From September 2021 to March, 2022, Support Youth Ontario will run “Tools in the Trades Boot Camps,” targeting three groups of participants:
• Grade 12 students who have an interest in the skilled trades
• People who lost their job during COVID-19
• People looking to start a new career in a growing sector or industry, with a special focus on Indigenous youth, racialized groups, women and newcomers.

“Our youth today will soon be standing where we are tomorrow. It is up to us to ensure they have access to as many opportunities as possible, so they may guide their own futures,” said MPP for Chatham-Kent-Leamington, Rick Nicholls. “Our government’s investment will allow many youths and vulnerable adults opportunities for basic training in the skilled jobs field. We know communities have been hit hard by COVID-19 and this is one of the many ways our government is meeting the predicted demand for skilled trades people when things eventually return back to normal.”

Youth from more than 25 communities across Ontario, including Ottawa, London, Hamilton, Chatham and Sault Ste. Marie will gain experience working with tools, writing resumes and interviewing. They will also have an opportunity to speak with businesses in the skilled trades sector. This will help them decide whether to enter the skilled trades and possibly find employers who can sponsor their apprenticeship. Each participant will get to keep a $250 basic set of tools to use during the training.

It is expected that 500 employers and industry associations and 300 education and training providers will be involved in the project.

To be considered for the boot camp, applicants must fill out a 17-question questionnaire through Support Ontario Youth’s website. A software program called “talent sorter” will determine their compatibility with their selected trade. Students and adults interested in attending a boot camp can apply on the Safe Ontario Youth website at

Data suggests that the need to replace retiring workers is greater for skilled trades workers than for other occupations. In 2016, nearly one in three journeypersons were aged 55 years or older.

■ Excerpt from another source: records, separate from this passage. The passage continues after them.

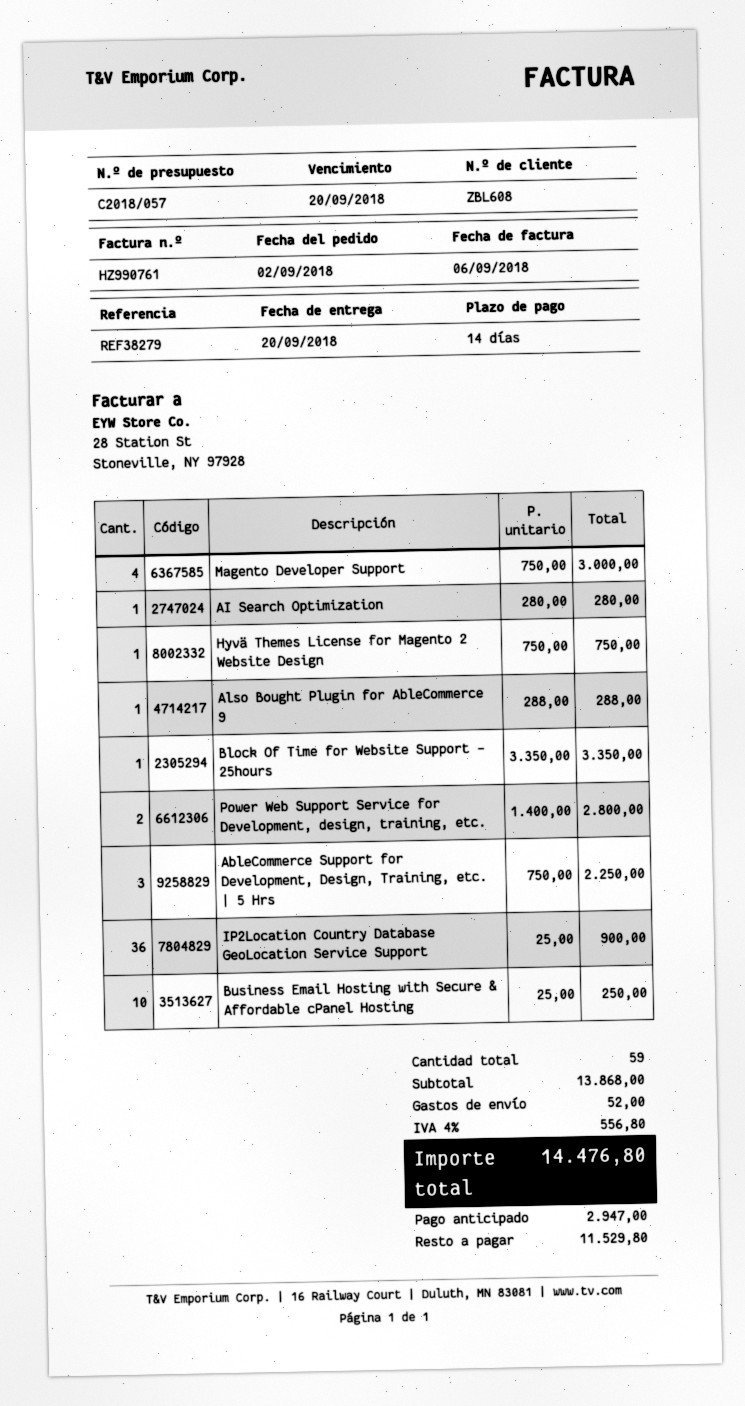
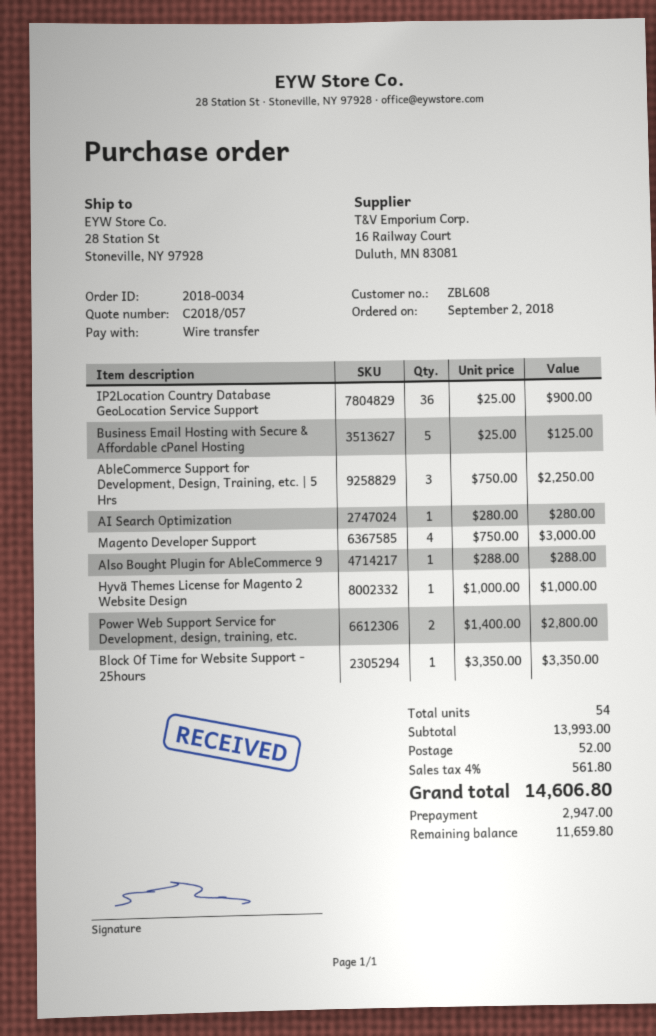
Hyvä Themes License for Magento 2 Website Design: 1 x 750.00 = 750.00 -> 1 x 1000.00 = 1000.00
Business Email Hosting with Secure & Affordable cPanel Hosting: 10 x 25.00 = 250.00 -> 5 x 25.00 = 125.00
total quantity: 59 -> 54
subtotal: 13868.00 -> 13993.00
tax: 4% = 556.80 -> 4% = 561.80
total: 14476.80 -> 14606.80
balance: 11529.80 -> 11659.80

The unemployment rate among youth (aged 15 to 24) in Ontario was nearly 21 per cent in May 2021, which was more than double the province’s unemployment rate (9.3 per cent). In May 2021, the unemployment rate among population groups designated as visible minorities was estimated at over 13 per cent compared to a 7.8 per cent rate for non-visible minorities and those that did not identify as Indigenous.

This initiative aligns with the province’s Skilled Trades Strategy, which supports economic development by breaking the stigma of the skilled trades, simplifying the apprenticeship system and encouraging businesses to hire more apprentices. It is part of Ontario’s $115 million Skills Development Fund, designed to support fresh ideas for training and skills development.